EU JÁ FUI UMA PESSOA LÚCIDA
Há muito, muito, muitíssimo tempo, há tanto tempo que me parece ter sido em outra vida, eu fui uma pessoa lúcida, ou me semelha, pela lembrança, que o tenha sido. Ao menos vivia em um mundo que me soava normal, com tarefas normais, com gestos normais com os quais me identificava, na medida do possível, ainda que eu nunca tenha deixado de ser a menina que, às vezes,quando tinha sete anos, costumava sentir-se, ao ver as outras crianças brincando, como um velho a recordar o passado.

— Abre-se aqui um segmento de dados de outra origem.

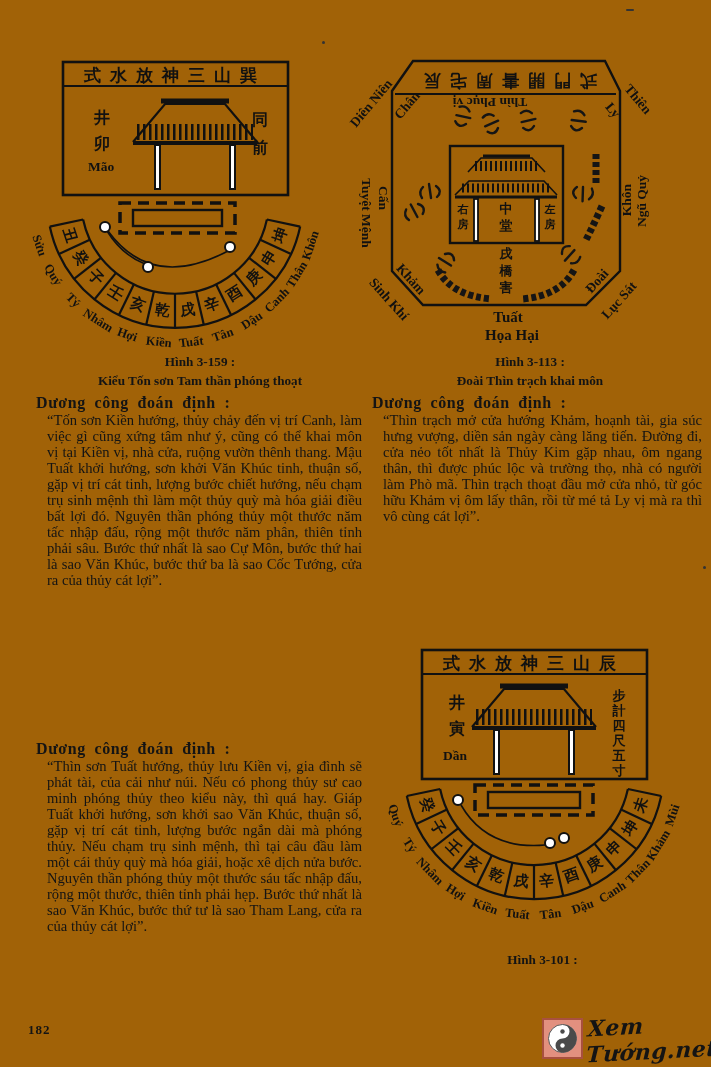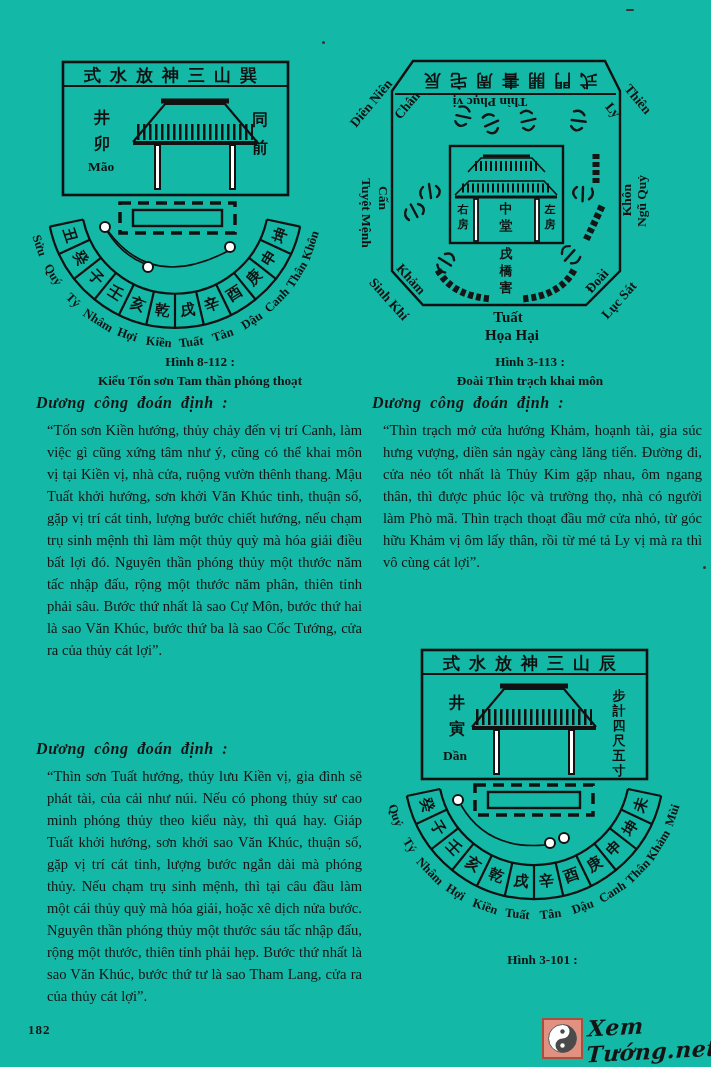--- a/index.html
+++ b/index.html
@@ -1,35 +1,35 @@
 <!DOCTYPE html>
 <html><head>
 <meta charset="utf-8">
 <style>
   html,body{margin:0;padding:0;background:#777;}
-  .page{position:relative;width:711px;height:1067px;background:#14b8a6;margin:0 auto;
+  .page{position:relative;width:711px;height:1067px;background:#a16207;margin:0 auto;
         font-family:"Liberation Serif",serif;color:#141414;overflow:hidden;}
   .abs{position:absolute;}
   svg{overflow:visible;display:block;}
   svg text{fill:#111;}
   .ln{stroke:#111;stroke-width:2.2;fill:none;}
   .lnthin{stroke:#111;stroke-width:1.6;fill:none;}
   .cjk{font-family:"DejaVu Sans",sans-serif;font-weight:bold;font-size:16px;}
   .cjk.banner{font-size:17px;letter-spacing:9px;}
   .cjk.small{font-size:13px;}
   .cjk.tiny{font-size:11px;}
   .cjk.cell{font-size:15px;text-anchor:middle;dominant-baseline:middle;}
   .viet-arc{font-family:"Liberation Serif",serif;font-weight:bold;font-size:12.5px;
             text-anchor:middle;dominant-baseline:middle;}
   .viet-b{font-family:"Liberation Serif",serif;font-weight:bold;font-size:13.5px;
           text-anchor:middle;dominant-baseline:middle;}
   .viet-plain{font-family:"Liberation Serif",serif;font-weight:bold;font-size:13.5px;}
   .caption{text-align:center;font-weight:bold;font-size:13.2px;line-height:1.45;}
-  .heading{font-weight:bold;font-size:16px;letter-spacing:.6px;word-spacing:4px;font-style:italic;}
-  .body-text{margin-top:7px;padding-left:11px;font-size:14.6px;line-height:22px;
+  .heading{font-weight:bold;font-size:16px;letter-spacing:.6px;word-spacing:4px;}
+  .body-text{padding-left:11px;font-size:14.6px;line-height:16px;
              text-align:justify;}
   .sq{stroke:#151515;stroke-width:2.4;fill:none;stroke-linecap:round;}
   .brick{stroke:#151515;stroke-width:7;fill:none;stroke-dasharray:5 3;}
   .speck{position:absolute;background:#333;border-radius:2px;}
   .pagenum{font-weight:bold;font-size:13px;letter-spacing:1px;}
   .wm{display:flex;align-items:center;gap:4px;}
   .wm-text{font-family:"DejaVu Serif",serif;font-style:italic;font-weight:bold;
            font-size:22px;transform:rotate(-3deg) skewX(-6deg);letter-spacing:.5px;}
 </style>
 </head>
@@ -253,21 +253,21 @@
         <text x="155.6" y="273.1" class="viet-arc" transform="rotate(-6.5 155.6 273.1)">Tân</text>
         <text x="188.1" y="265.6" class="viet-arc" transform="rotate(-19.5 188.1 265.6)">Dậu</text>
         <text x="218.0" y="251.0" class="viet-arc" transform="rotate(-32.5 218.0 251.0)">Canh</text>
         <text x="243.8" y="230.0" class="viet-arc" transform="rotate(-45.5 243.8 230.0)">Thân</text>
         <text x="264.3" y="203.8" class="viet-arc" transform="rotate(-58.5 264.3 203.8)">Khảm</text>
         <text x="278.4" y="173.6" class="viet-arc" transform="rotate(-71.5 278.4 173.6)">Mùi</text>
       </g>
   </svg>
 
   <div class="abs caption" style="left:40px;top:352px;width:320px;">
-    <div>Hình 8-112 :</div>
+    <div>Hình 3-159 :</div>
     <div>Kiểu Tốn sơn Tam thần phóng thoạt</div>
   </div>
   <div class="abs caption" style="left:365px;top:352px;width:330px;">
     <div>Hình 3-113 :</div>
     <div>Đoài Thìn trạch khai môn</div>
   </div>
   <div class="abs caption" style="left:380px;top:950px;width:325px;">
     <div>Hình 3-101 :</div>
   </div>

Quando, em um dia também já muito longínquo, há mais de duas décadas, o Destino ou algo equivalente fez com que tu e eu nos conhecêssemos, a fina camada da minha lucidez, que eu não sabia tão fina, rompeu-se e, com tal rompimento estabeleceu-se sintonia “fina” entre as nossas duas respectivas loucuras, a terrível sintonia fina que nos fez estabelecer um pacto amplo e irrestrito, pacto não revogado até hoje em seus termos, com os gestos e tarefas que a Razão, desde os Tempos do Início, se recusa a nomear.

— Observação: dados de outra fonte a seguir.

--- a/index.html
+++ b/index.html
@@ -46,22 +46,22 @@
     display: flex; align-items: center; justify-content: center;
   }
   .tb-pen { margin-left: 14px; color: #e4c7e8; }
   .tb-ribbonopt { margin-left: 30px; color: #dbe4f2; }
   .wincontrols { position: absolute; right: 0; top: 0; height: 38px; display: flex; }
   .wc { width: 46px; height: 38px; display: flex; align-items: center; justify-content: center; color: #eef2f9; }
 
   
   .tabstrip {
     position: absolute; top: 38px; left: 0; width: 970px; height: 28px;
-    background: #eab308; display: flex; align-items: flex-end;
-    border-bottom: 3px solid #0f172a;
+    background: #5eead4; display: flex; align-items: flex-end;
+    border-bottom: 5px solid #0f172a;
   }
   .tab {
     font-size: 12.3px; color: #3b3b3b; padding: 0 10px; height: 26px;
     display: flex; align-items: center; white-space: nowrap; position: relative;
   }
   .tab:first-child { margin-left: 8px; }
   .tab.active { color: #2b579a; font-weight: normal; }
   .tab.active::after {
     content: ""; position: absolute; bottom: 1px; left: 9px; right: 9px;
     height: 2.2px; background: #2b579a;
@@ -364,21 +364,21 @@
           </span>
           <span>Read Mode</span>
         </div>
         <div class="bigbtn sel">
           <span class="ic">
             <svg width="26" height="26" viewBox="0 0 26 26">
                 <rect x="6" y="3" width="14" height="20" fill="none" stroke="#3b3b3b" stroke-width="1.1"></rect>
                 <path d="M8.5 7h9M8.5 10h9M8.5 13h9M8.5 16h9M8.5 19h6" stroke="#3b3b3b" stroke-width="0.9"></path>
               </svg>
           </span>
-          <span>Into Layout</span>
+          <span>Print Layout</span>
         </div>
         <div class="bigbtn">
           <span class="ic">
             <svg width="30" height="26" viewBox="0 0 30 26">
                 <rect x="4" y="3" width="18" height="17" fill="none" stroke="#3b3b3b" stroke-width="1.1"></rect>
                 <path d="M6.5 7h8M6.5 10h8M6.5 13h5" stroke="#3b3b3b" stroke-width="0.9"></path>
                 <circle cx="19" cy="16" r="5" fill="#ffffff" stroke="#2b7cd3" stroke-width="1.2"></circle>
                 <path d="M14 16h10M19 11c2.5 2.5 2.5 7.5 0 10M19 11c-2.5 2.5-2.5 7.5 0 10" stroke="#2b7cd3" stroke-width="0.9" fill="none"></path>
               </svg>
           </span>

Tentei, tenho tentado, ao longo dos anos, trazer-nos de volta ao mundo dos gestos lúcidos. Em vão, sempre em vão, que não te interessa fazer pacto com a normalidade, ao menos no que se refere a nós dois: é o modo com que te vingas de mim, da minha deserção de nós em função de um outro, também por muitos anos, na tentativa desesperada e vã de sobreviver-nos, de sobreviver a nossa rua sem saída, de sobreviver a nossa loucura comum.
Em vão, sempre tudo em vão. Quanto mais partimos, mais ficamos; quanto mais ficamos, mais partimos. O tempo de partir, sempre o tempo de ficar. O tempo de ficar, sempre o tempo de partir.
Oh, Mundo! Oh, Galáxia! Oh, Vida! Oh, Morte! Oh, Eternidade! Nós continuaremos sempre assim, ad infinitum, assim, sempre estes mesmos que não sabem o que fazer de si, sempre estes de sempre os mesmos, para além de todos os Fins deste e de outros Mundos? É assim que nós, para sempre, continuaremos?
Na tarde de 28 de fevereiro de 2011.